═══ Extracted entries

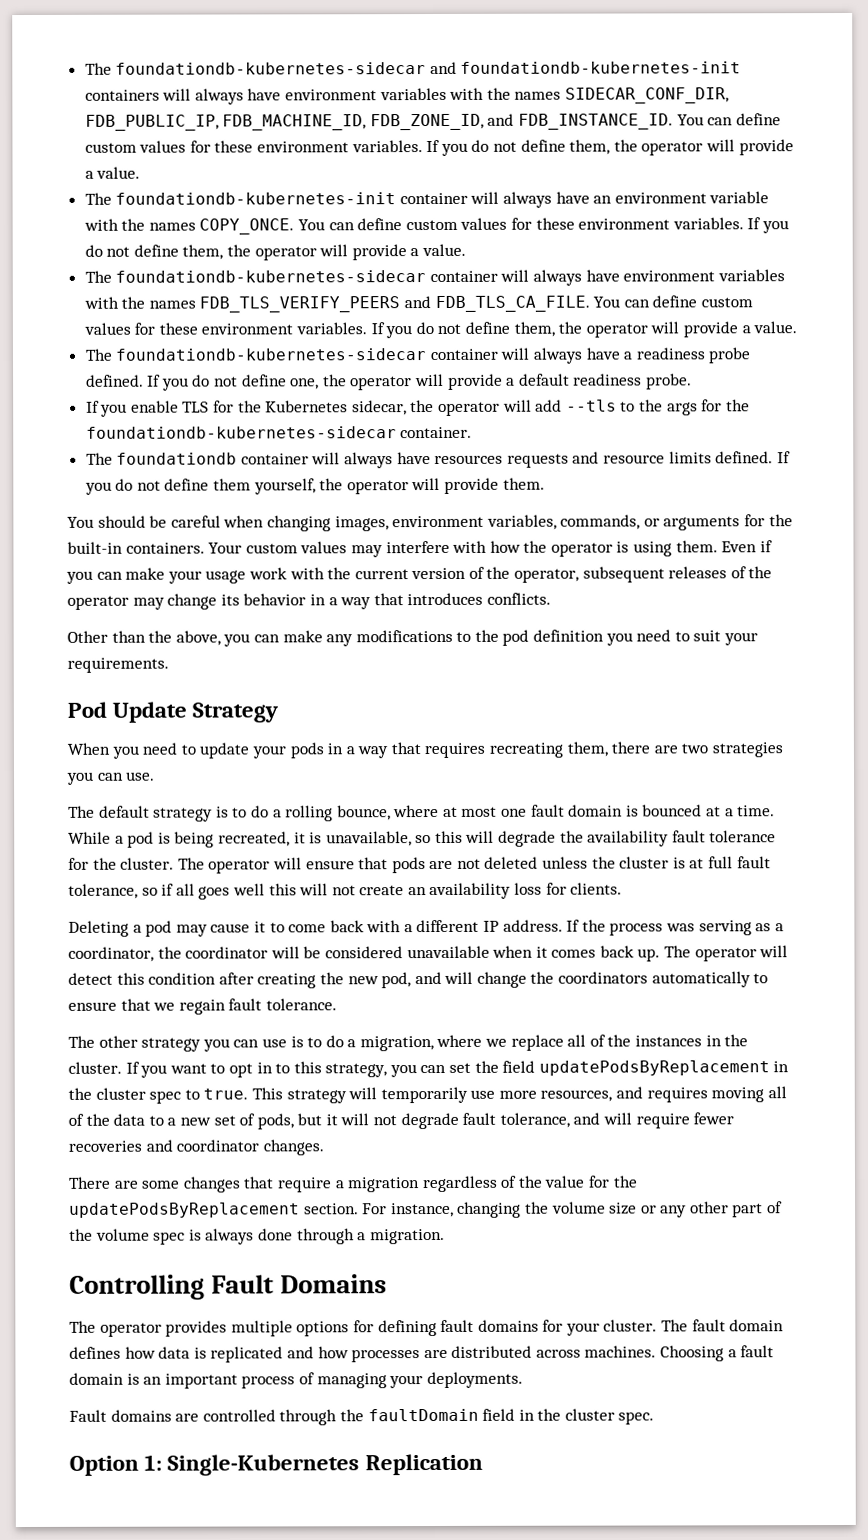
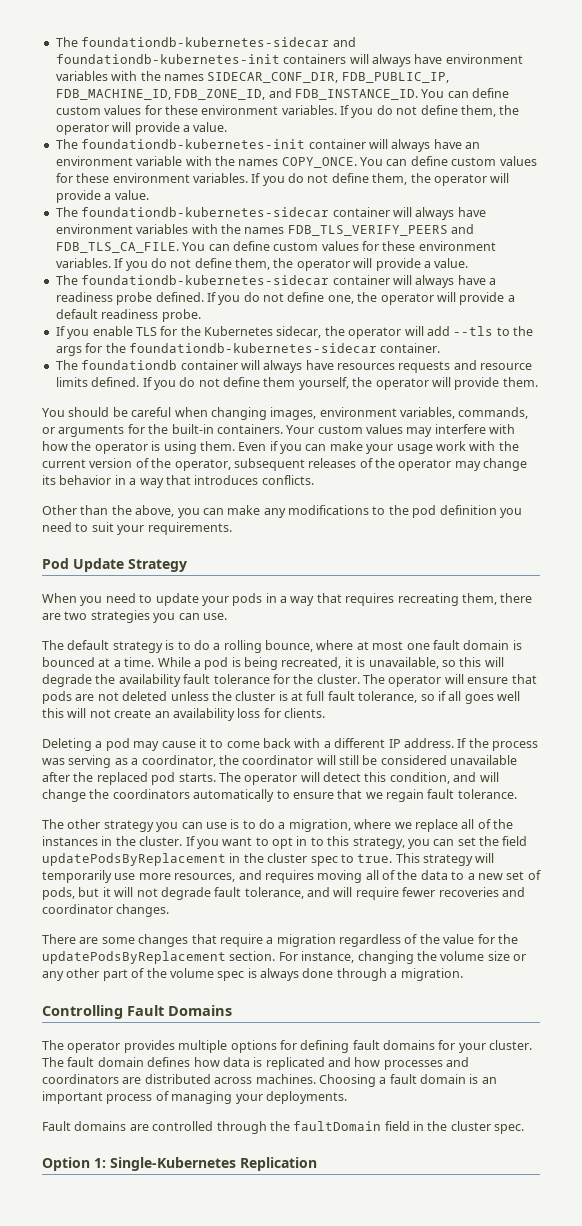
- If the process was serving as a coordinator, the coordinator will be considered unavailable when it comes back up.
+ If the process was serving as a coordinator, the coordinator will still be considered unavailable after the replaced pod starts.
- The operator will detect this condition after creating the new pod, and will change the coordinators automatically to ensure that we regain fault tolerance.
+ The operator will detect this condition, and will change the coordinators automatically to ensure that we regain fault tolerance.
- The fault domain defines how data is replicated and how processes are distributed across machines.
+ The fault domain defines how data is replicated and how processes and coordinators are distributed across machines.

══════

Task brief >> Take each line of the material above that holds the string "coordinators" and copy it.

Exercise output >>
- The operator will detect this condition after creating the new pod, and will change the coordinators automatically to ensure that we regain fault tolerance.
+ The operator will detect this condition, and will change the coordinators automatically to ensure that we regain fault tolerance.
+ The fault domain defines how data is replicated and how processes and coordinators are distributed across machines.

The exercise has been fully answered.